Word for word, reproduce all entries below, leaving every picture out.

[AVAILABLE RECORDS — start]

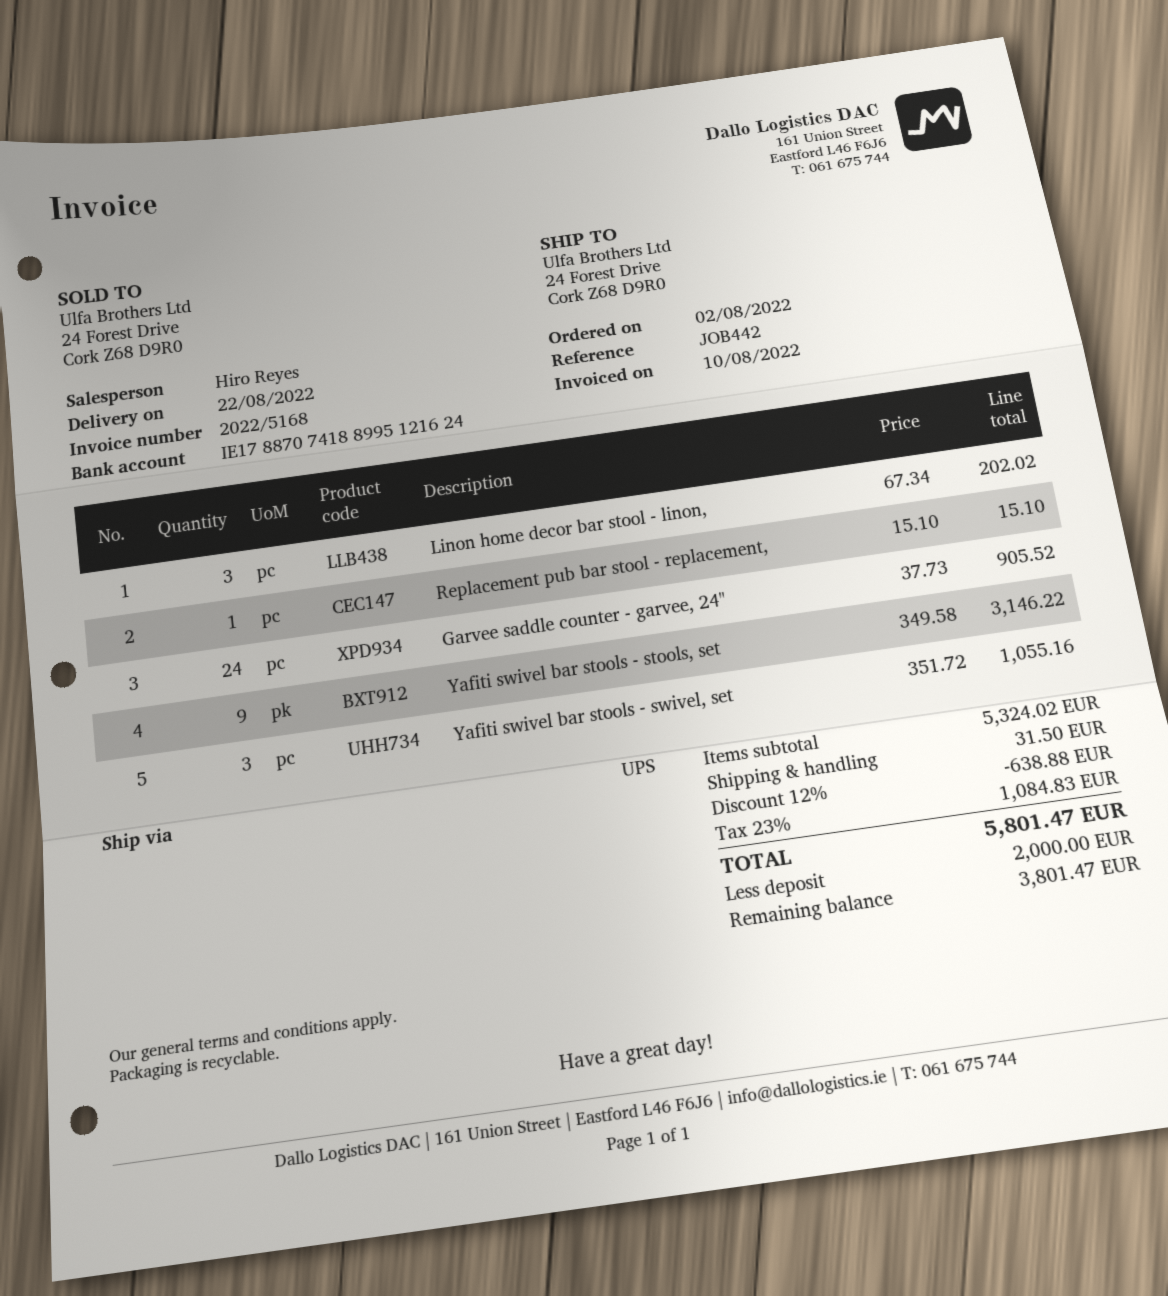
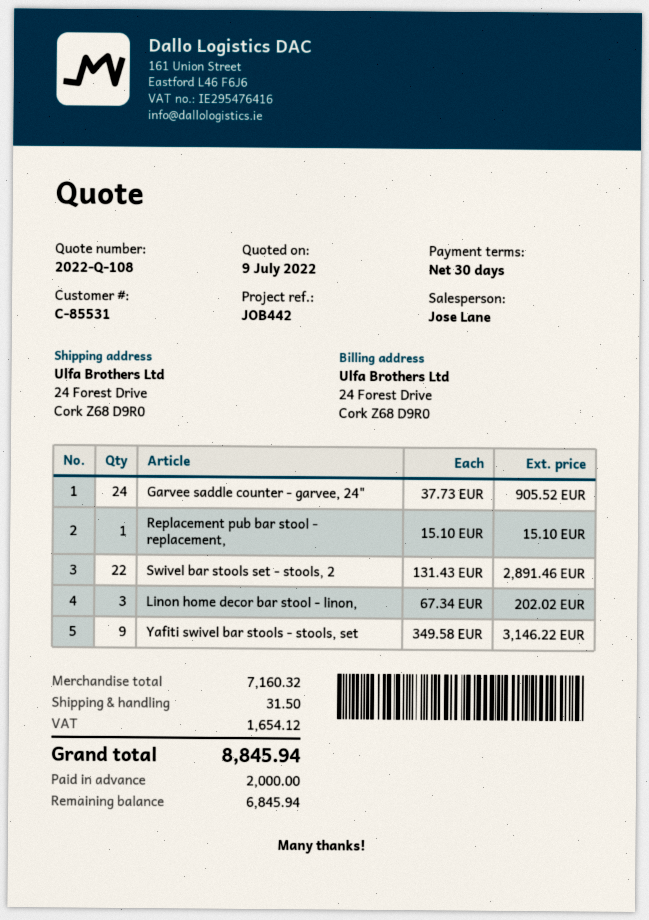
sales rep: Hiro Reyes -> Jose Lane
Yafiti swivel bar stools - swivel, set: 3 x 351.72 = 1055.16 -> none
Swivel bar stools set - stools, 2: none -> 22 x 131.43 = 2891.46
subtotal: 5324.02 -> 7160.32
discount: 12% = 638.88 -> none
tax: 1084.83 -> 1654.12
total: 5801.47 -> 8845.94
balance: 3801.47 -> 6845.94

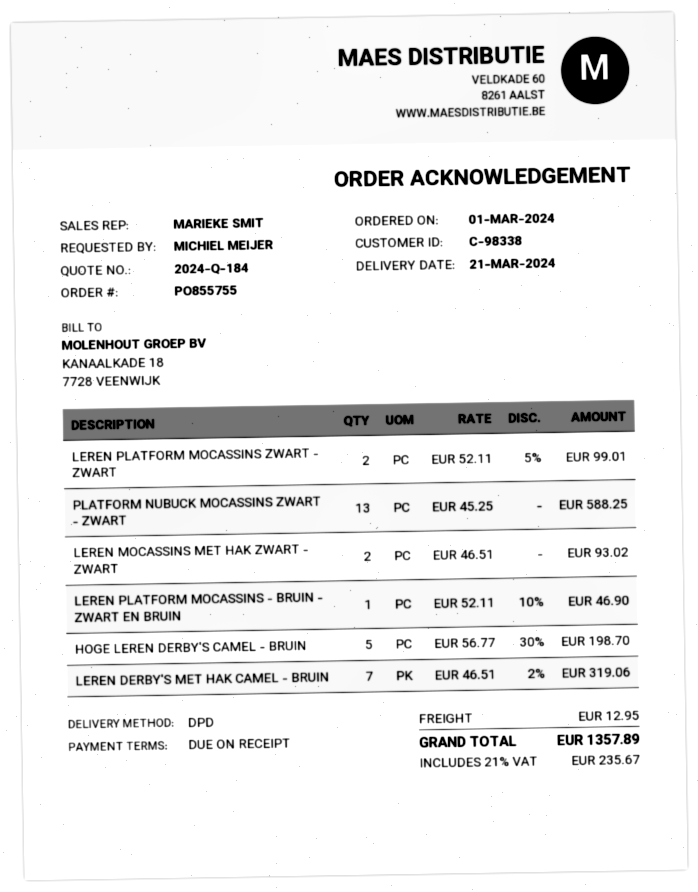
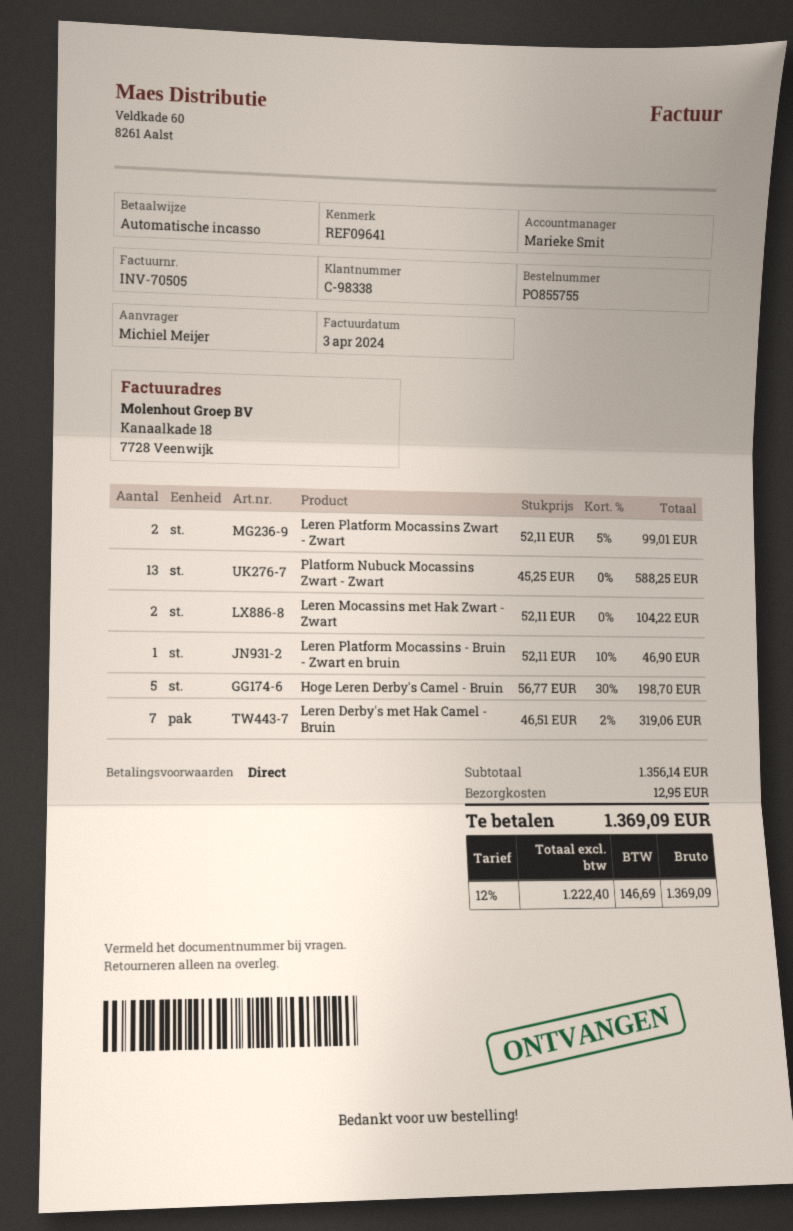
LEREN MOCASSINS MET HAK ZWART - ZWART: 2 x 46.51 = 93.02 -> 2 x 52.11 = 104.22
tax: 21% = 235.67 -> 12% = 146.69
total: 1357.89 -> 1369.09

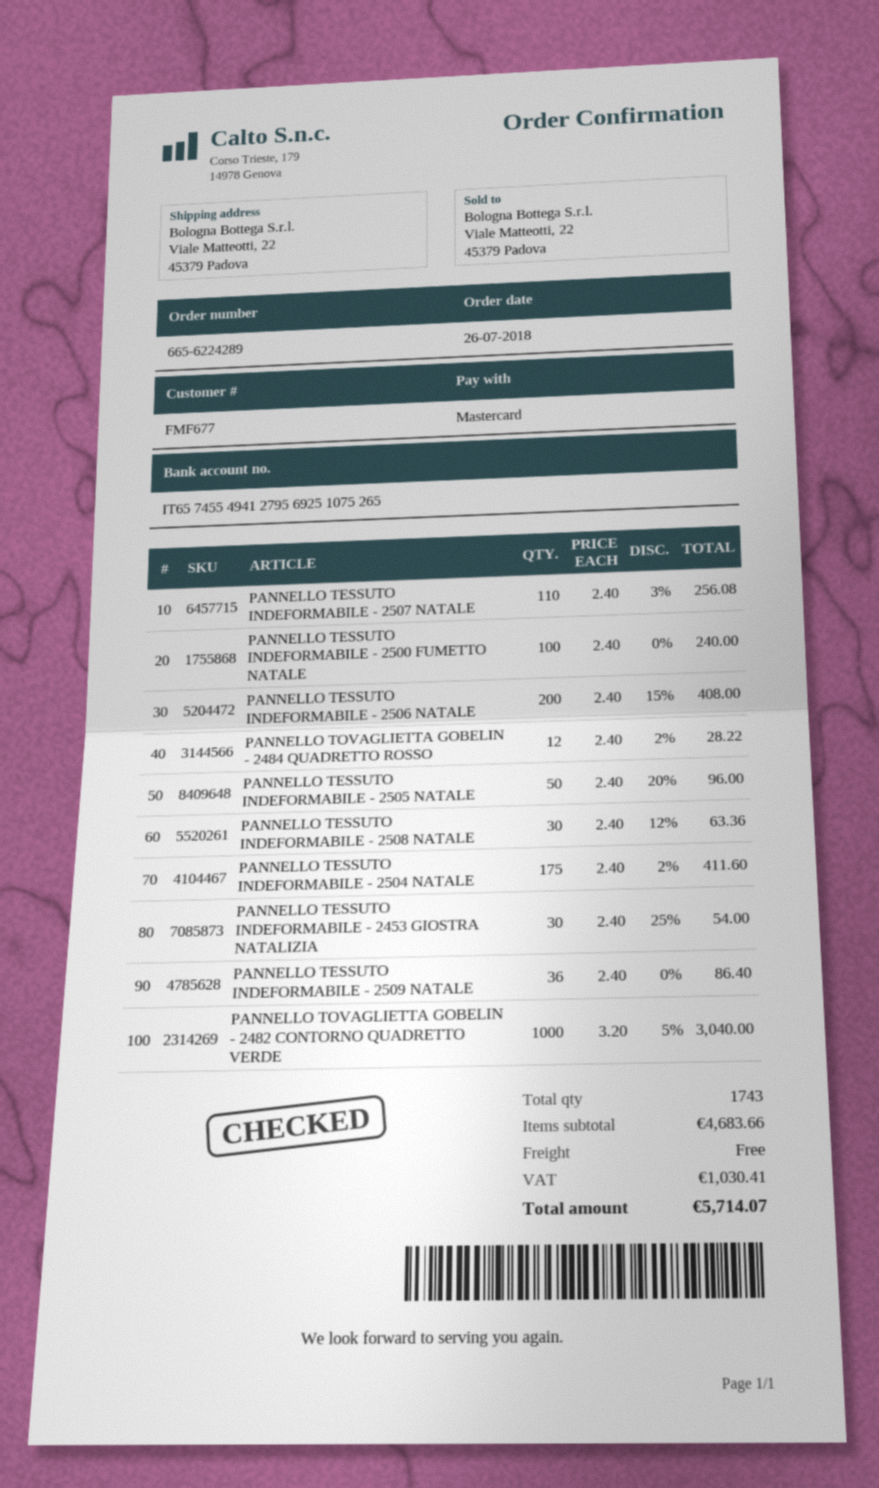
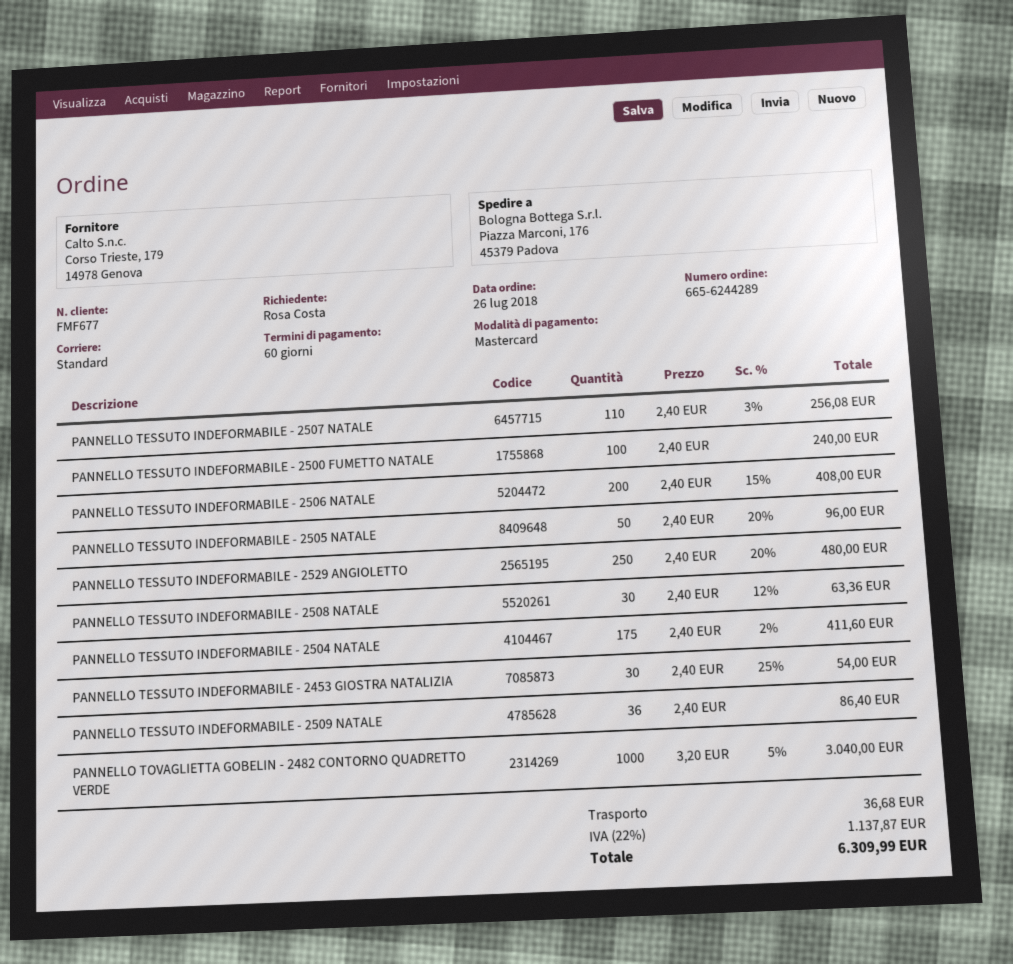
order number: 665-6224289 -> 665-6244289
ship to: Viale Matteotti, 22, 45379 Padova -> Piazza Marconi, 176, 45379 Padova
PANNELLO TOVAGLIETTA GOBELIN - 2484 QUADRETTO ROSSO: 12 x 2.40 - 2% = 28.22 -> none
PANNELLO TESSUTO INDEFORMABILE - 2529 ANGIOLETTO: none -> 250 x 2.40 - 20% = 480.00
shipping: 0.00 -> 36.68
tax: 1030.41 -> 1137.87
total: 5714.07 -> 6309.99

[AVAILABLE RECORDS — finish]

SOLUTION:
sales rep: Hiro Reyes -> Jose Lane
Yafiti swivel bar stools - swivel, set: 3 x 351.72 = 1055.16 -> none
Swivel bar stools set - stools, 2: none -> 22 x 131.43 = 2891.46
subtotal: 5324.02 -> 7160.32
discount: 12% = 638.88 -> none
tax: 1084.83 -> 1654.12
total: 5801.47 -> 8845.94
balance: 3801.47 -> 6845.94

LEREN MOCASSINS MET HAK ZWART - ZWART: 2 x 46.51 = 93.02 -> 2 x 52.11 = 104.22
tax: 21% = 235.67 -> 12% = 146.69
total: 1357.89 -> 1369.09

order number: 665-6224289 -> 665-6244289
ship to: Viale Matteotti, 22, 45379 Padova -> Piazza Marconi, 176, 45379 Padova
PANNELLO TOVAGLIETTA GOBELIN - 2484 QUADRETTO ROSSO: 12 x 2.40 - 2% = 28.22 -> none
PANNELLO TESSUTO INDEFORMABILE - 2529 ANGIOLETTO: none -> 250 x 2.40 - 20% = 480.00
shipping: 0.00 -> 36.68
tax: 1030.41 -> 1137.87
total: 5714.07 -> 6309.99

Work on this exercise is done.